Pada awal tahun 2002, Rubin sempat memberikan sebuah
kuliah di Stanford mengenai pengembangan Sidekick. Karena, meski
penjualan Sidekick di pasaran tak meledak, perangkat itu dinilai cukup
baik dari sisi engineering. Sebuah kebetulan bahwa Larry Page dan Sergei
Brin, pendiri Google, ikut hadir dalam kuliah tersebut. Selepas kuliah,
Page menemui Rubin untuk melihat Sidekick dari dekat. Rupanya, Page
melihat, perangkat itu menggunakan search engine Google. “Keren,” ujar
Page. Ini adalah sebuah titik tolak bagi Page untuk sebuah ide yang
dalam beberapa tahun kemudian akan terwujud, sebuah ponsel Google.

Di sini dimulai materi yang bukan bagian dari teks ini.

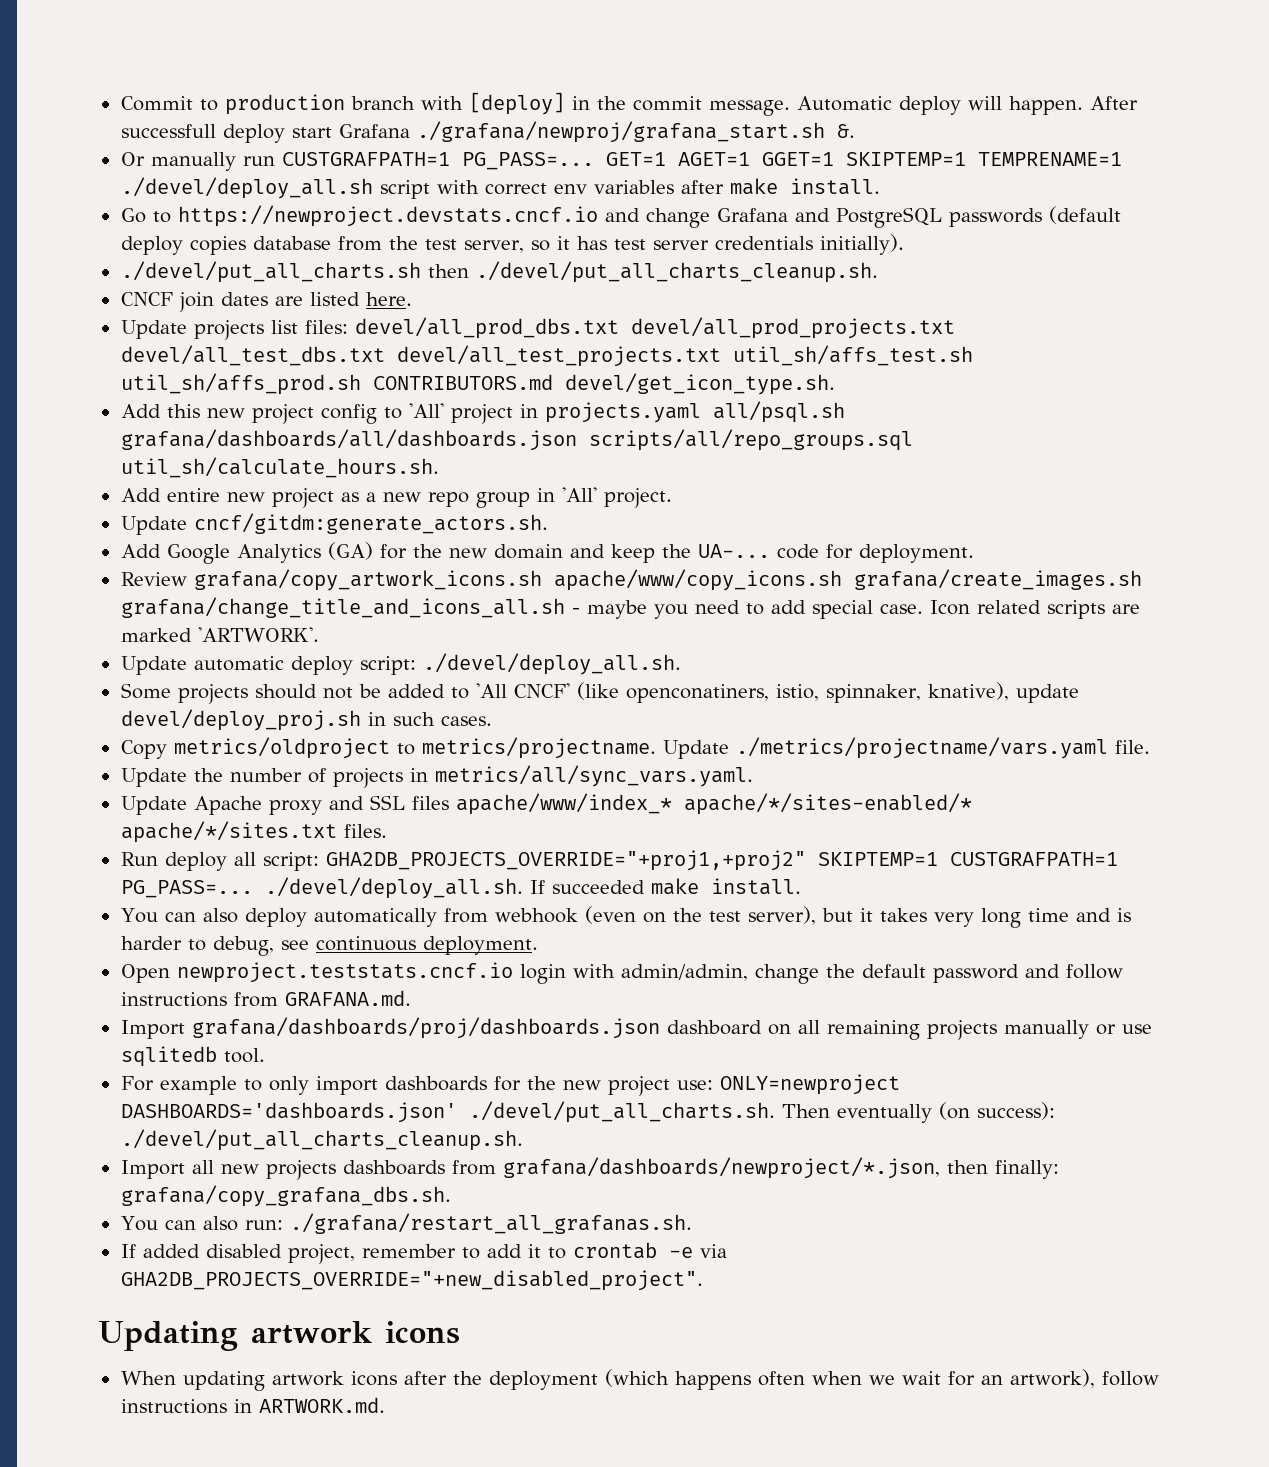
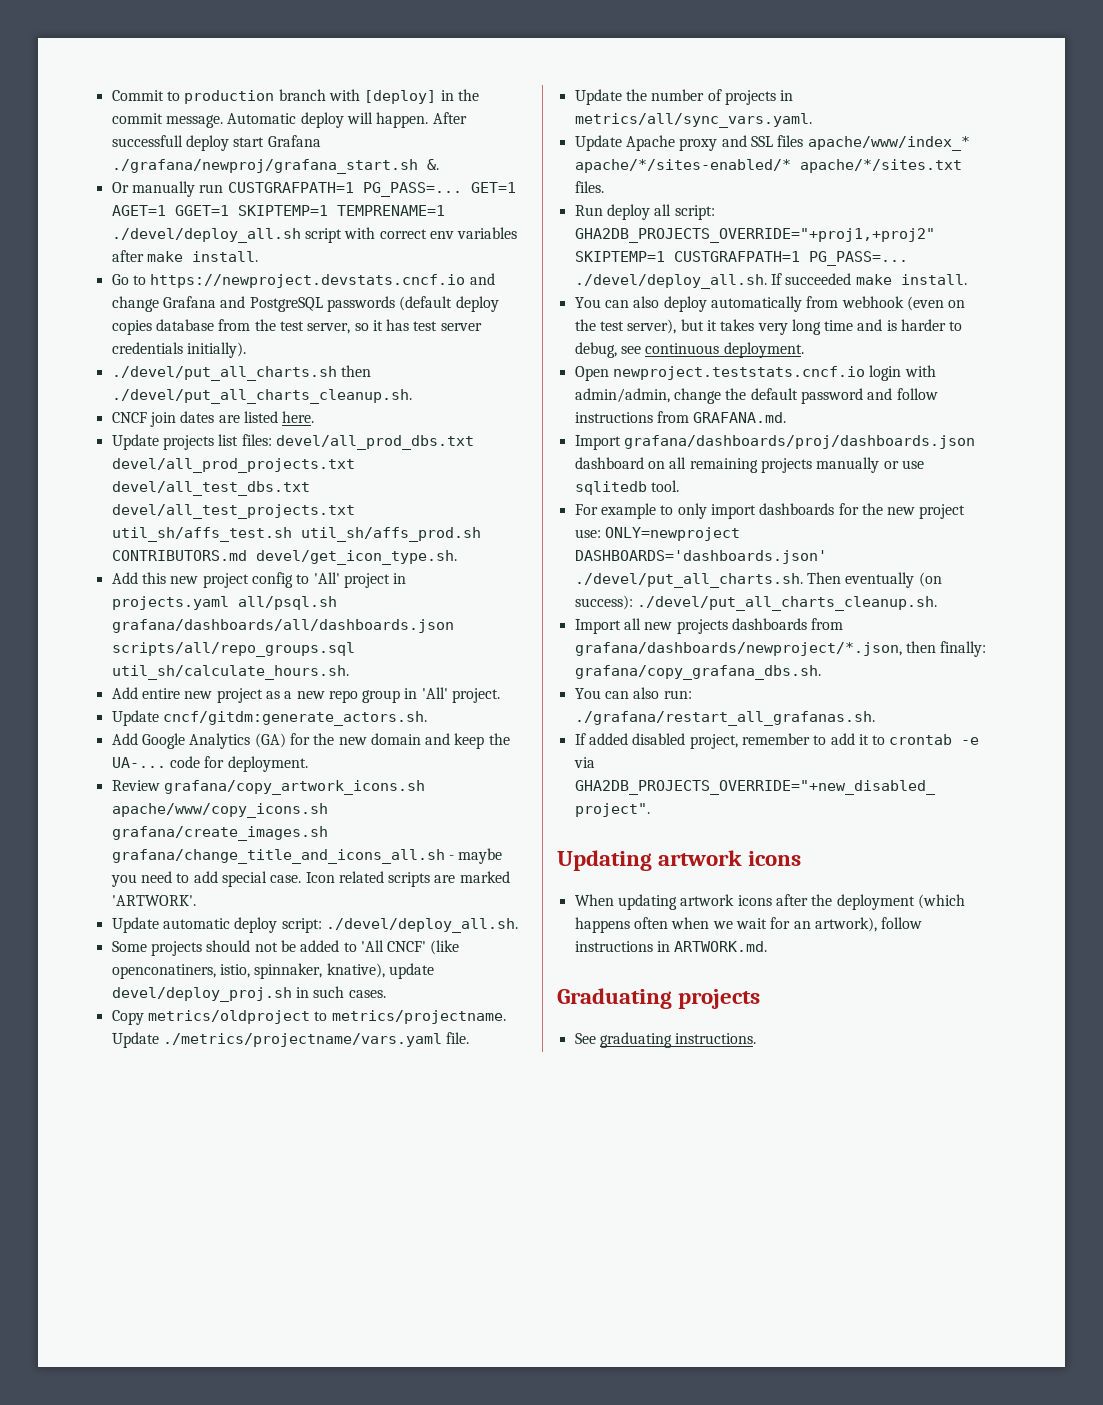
+ Graduating projects
+ See graduating instructions.

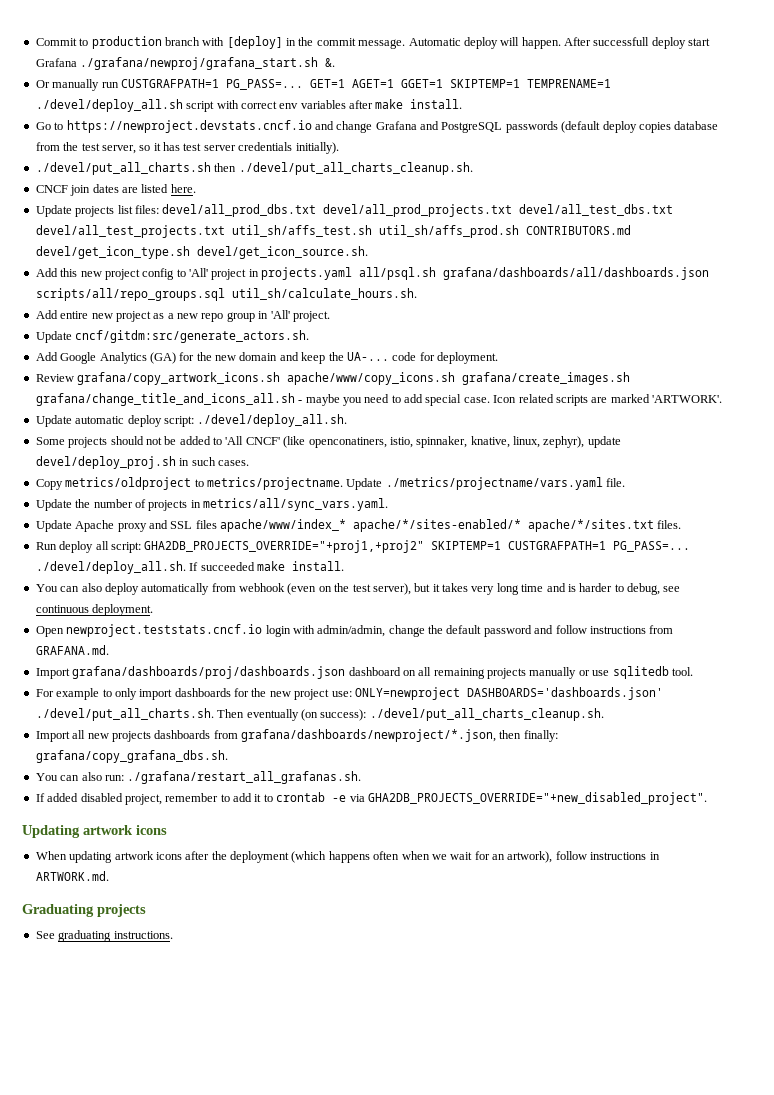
- Update projects list files: devel/all_prod_dbs.txt devel/all_prod_projects.txt devel/all_test_dbs.txt devel/all_test_projects.txt util_sh/affs_test.sh util_sh/affs_prod.sh CONTRIBUTORS.md devel/get_icon_type.sh.
+ Update projects list files: devel/all_prod_dbs.txt devel/all_prod_projects.txt devel/all_test_dbs.txt devel/all_test_projects.txt util_sh/affs_test.sh util_sh/affs_prod.sh CONTRIBUTORS.md devel/get_icon_type.sh devel/get_icon_source.sh.
- Update cncf/gitdm:generate_actors.sh.
+ Update cncf/gitdm:src/generate_actors.sh.
- Some projects should not be added to 'All CNCF' (like openconatiners, istio, spinnaker, knative), update devel/deploy_proj.sh in such cases.
+ Some projects should not be added to 'All CNCF' (like openconatiners, istio, spinnaker, knative, linux, zephyr), update devel/deploy_proj.sh in such cases.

Kurang lebih dua tahun setelah itu, Rubin telah meninggalkan Danger dan
mencoba melakukan hal-hal baru. Termasuk di antaranya mencoba memasuki
bisnis kamera digital sebelum akhirnya ia mendirikan Android.
Rubin
menginkubasi Android saat ia menjadi enterpreneur-in-residence bersama
perusahaan modal ventura Redpoint Ventures di 2004. “Android berawal
dari satu ide sederhana, sediakan platform mobile yang tangguh dan
terbuka sehingga bisa mendorong inovasi lebih cepat demi keuntungan
pelanggan,” ujar Rubin. Pada Juli 2005, 22 bulan setelah Android
berdiri, perusahaan itu ditelan oleh raksasa Google. Rubin pun memilih
untuk bergabung dengan Google. Ketika membeli Android Inc., Google tidak
menyebutkan dengan rinci berapa harga yang dibayarkan dan apa yang
ingin dilakukannya dengan perusahaan itu. Bahkan, Google menyebut
pembelian itu sebagai akuisisi terhadap sumber daya manusia dan
teknologinya saja. Selain Andy Rubin, Google memang meraup banyak
orang-orang brilian dari Android. Ini termasuk Andy McFadden (pengembang
WebTV bersama Rubin, dan juga pengembang Moxi Digital); Richard Miner
(mantan Vice President di perusahaan telekomunikasi Orange); serta Chris
White (pendiri Android dan perancang tampilan serta interface WebTV).
Bersama
Google, Android diberi kekuatan ekstra. Perusahaan asal Mountain View,
California itu kemudian membentuk Open Handset Alliance untuk
mengembangkan perangkat bagi Android.
“Google tak bisa
melakukan segalanya. dan kami tidak perlu itu. Itulah mengapa kami
membentuk Open Handset Alliance dengan lebih dari 34 rekanan,” ujar
Rubin.
Perangkat Android yang hadir pasaran memang bukan
buatan Google. Petarung kelas berat Android termasuk Motorola, Samsung,
dan HTC masing-masing melemparkan ponsel Android andalan mereka ke
pasaran.
“Sekadar melemparkan peranti lunak tidaklah
cukup,” Rubin menjelaskan, “Anda perlu handset yang dikembanglan untuk
peranti lunak ini dan penyedia jaringan yang mau memasarkannya.”
Di
AS, Motorola Droid jadi salah satu senjata Verizon Wireless melawan
AT&T dengan iPhone-nya. Sedangkan Nexus One, ponsel Android Google
buatan HTC, hadir tanpa “ikatan dinas” pada satu operator tertentu.
Kehadiran
Android nampaknya berusaha menggoyang dominasi pasar ponsel di AS. Di
Indonesia, Android pun nampak siap jadi primadona setelah muncul dengan
gegap gempita dalam Indonesia Celullar Show 2010.
“Saya
tahu bakal ada FUD (fear, uncertainty, doubt). Namun, kami telah melihat
beberapa kompetitor mengikuti apa yang kami lakukan. Jadi sepertinya,
kami memang di jalan yang benar,” ujar Rubin.